The precise borders of the areas Moscow is claiming remain unclear, but Mr Putin has vowed to defend Russia’s territory – including the annexed regions – with any means at his military’s disposal, including nuclear weapons.
In his nightly video address, President Zelensky said the Ukrainian army recaptured three more villages in the Kherson region. Novovoskrysenske, Novohryhorivka, and Petropavlivka are all situated north-east of Kherson.
Ukrainian forces are seizing back villages in Kherson in humiliating battlefield defeats for Russian forces that have badly dented the image of a powerful Russian military and added to the tensions surrounding an ill-planned mobilisation. They have also fuelled fighting among Kremlin insiders and left Mr Putin increasingly cornered.
On Wednesday, the Ukrainian military said the Ukrainian flag had been raised above seven Kherson region villages previously occupied by the Russians. The closest of the liberated villages to the city of Kherson is Davydiv Brid, some 60 miles (100km) away.
The deputy head of the Ukrainian regional government, Yurii Sobolevskyi, said military hospitals are full of wounded Russian soldiers and that Russian military medics lack supplies. Once they are stabilised, Russian soldiers are being sent to Crimea, which Russia annexed from Ukraine in 2014.

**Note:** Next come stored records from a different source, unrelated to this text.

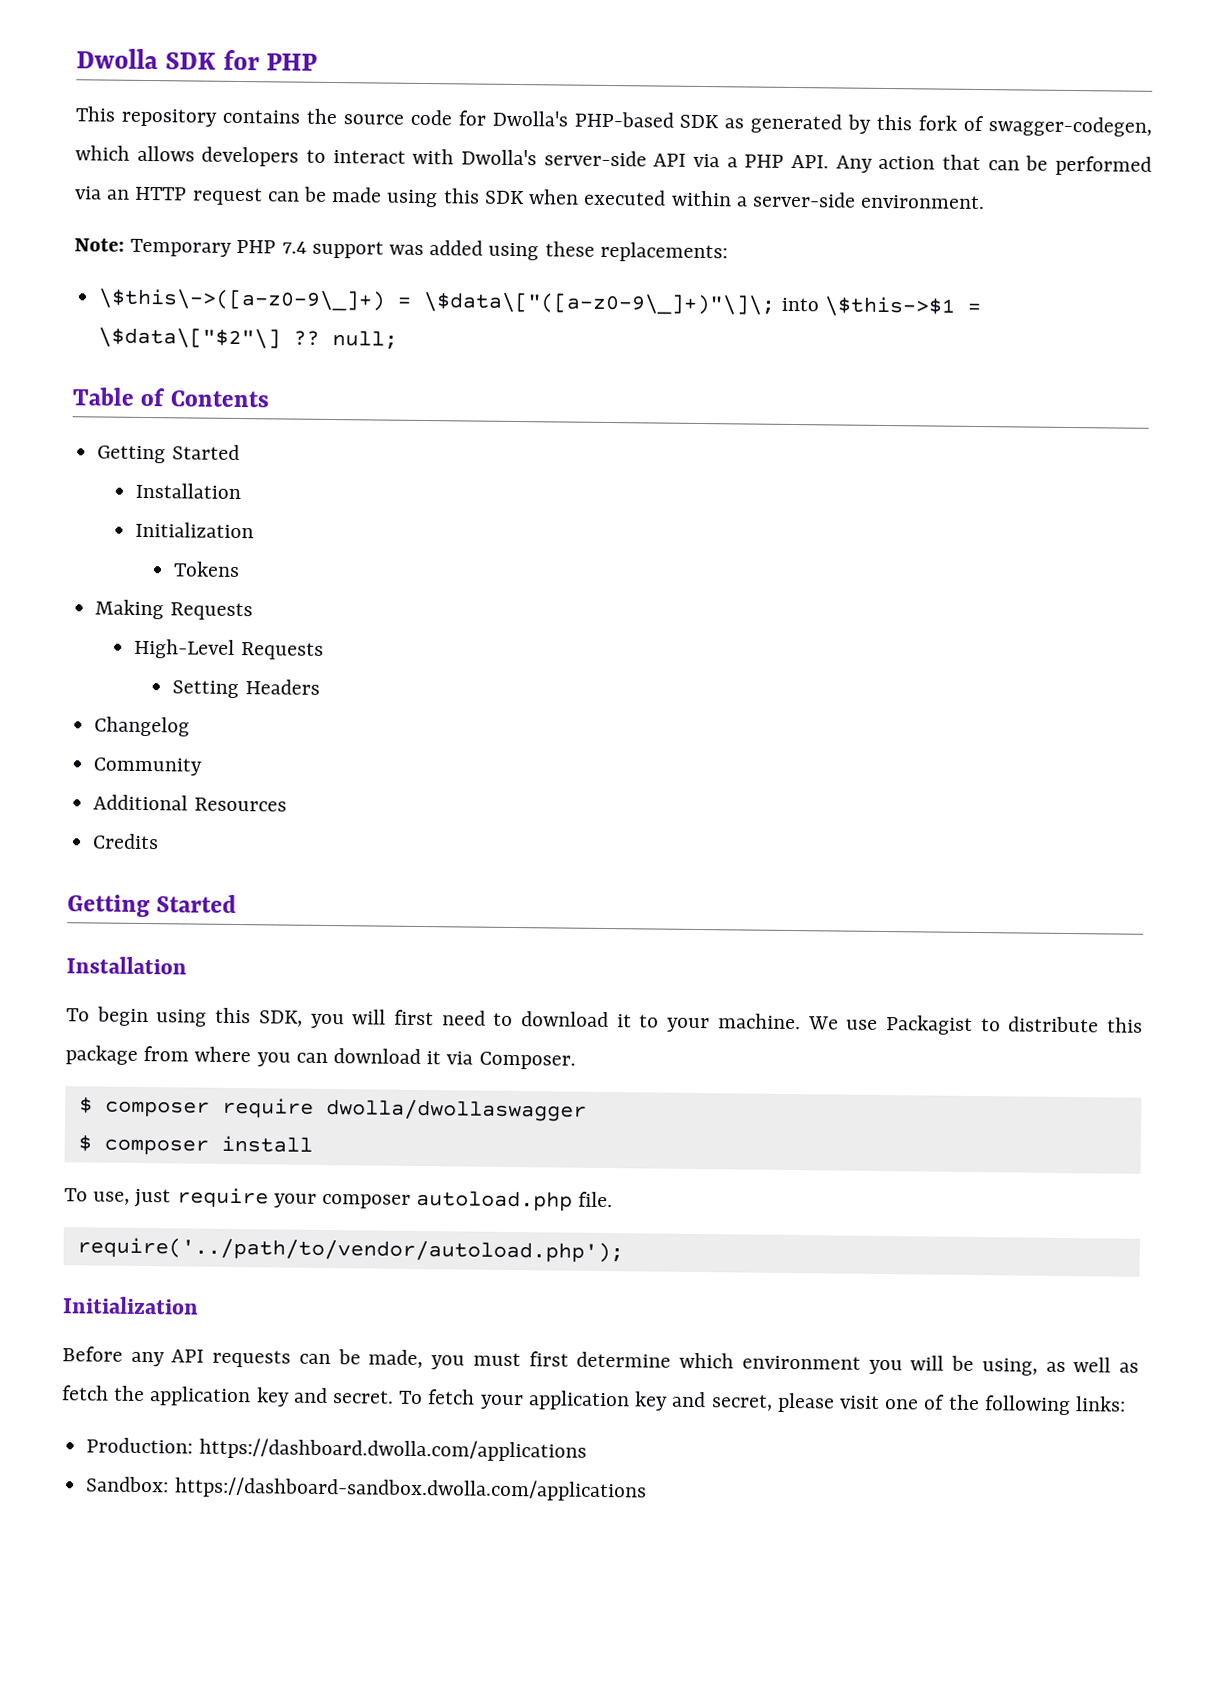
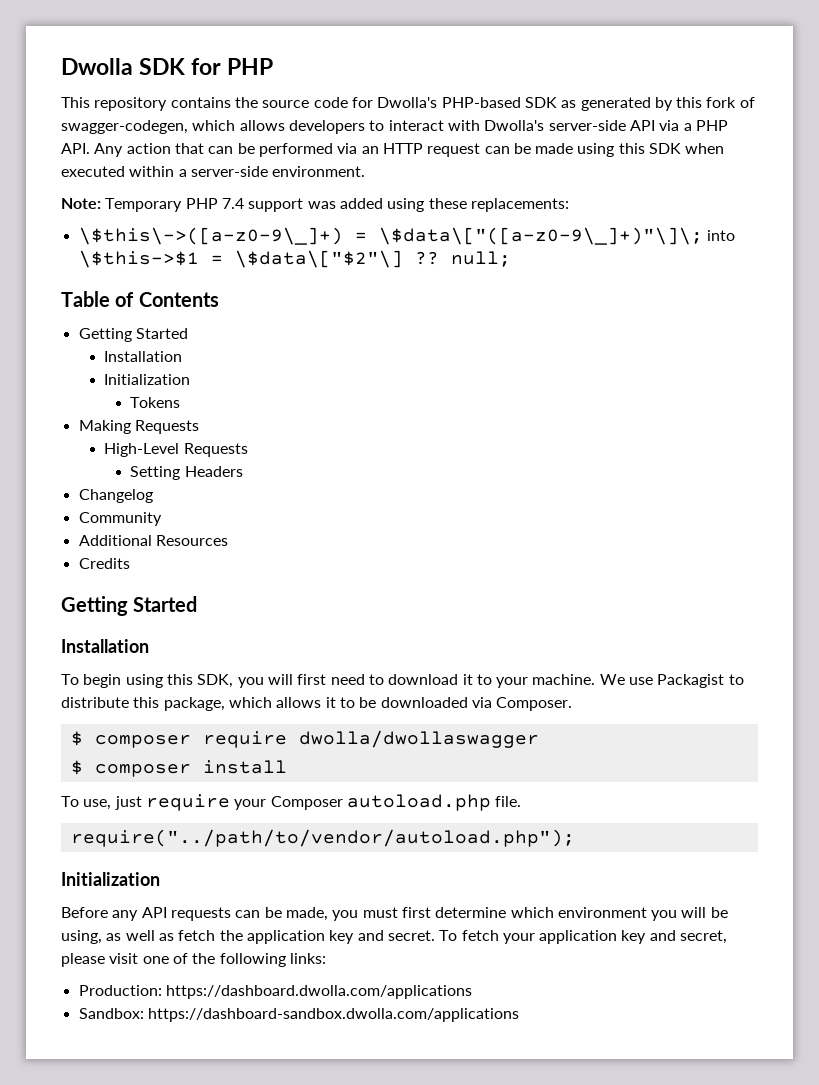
- We use Packagist to distribute this package from where you can download it via Composer.
+ We use Packagist to distribute this package, which allows it to be downloaded via Composer.
- To use, just require your composer autoload.php file.
+ To use, just require your Composer autoload.php file.
- require('../path/to/vendor/autoload.php');
+ require("../path/to/vendor/autoload.php");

When Russian troops pulled back from the Donetsk city of Lyman over the weekend, they retreated so rapidly that they left behind the bodies of their comrades. Some were still lying by the side of the road leading into the city on Wednesday.
Lyman suffered heavy damage both during the occupation and as Ukrainian soldiers fought to retake it. Mykola, a 71-year-old man who gave only his first name, was among about 100 residents who lined up for aid on Wednesday.
‘We want the war to come to an end, the pharmacy and shops and hospitals to start working as they used to,’ he said. ‘Now we don’t have anything yet. Everything is destroyed and pillaged, a complete disaster.’
In his nightly address, a defiant Mr Zelensky switched to speaking Russian to tell the Moscow leadership that it has already lost the war that it launched on February 24.
‘You have lost because even now, on the 224th day of full-scale war, you have to explain to your society why this is all necessary,’ he said.
He said Ukrainians know what they are fighting for.
‘And more and more citizens of Russia are realising that they must die simply because one person does not want to end the war.’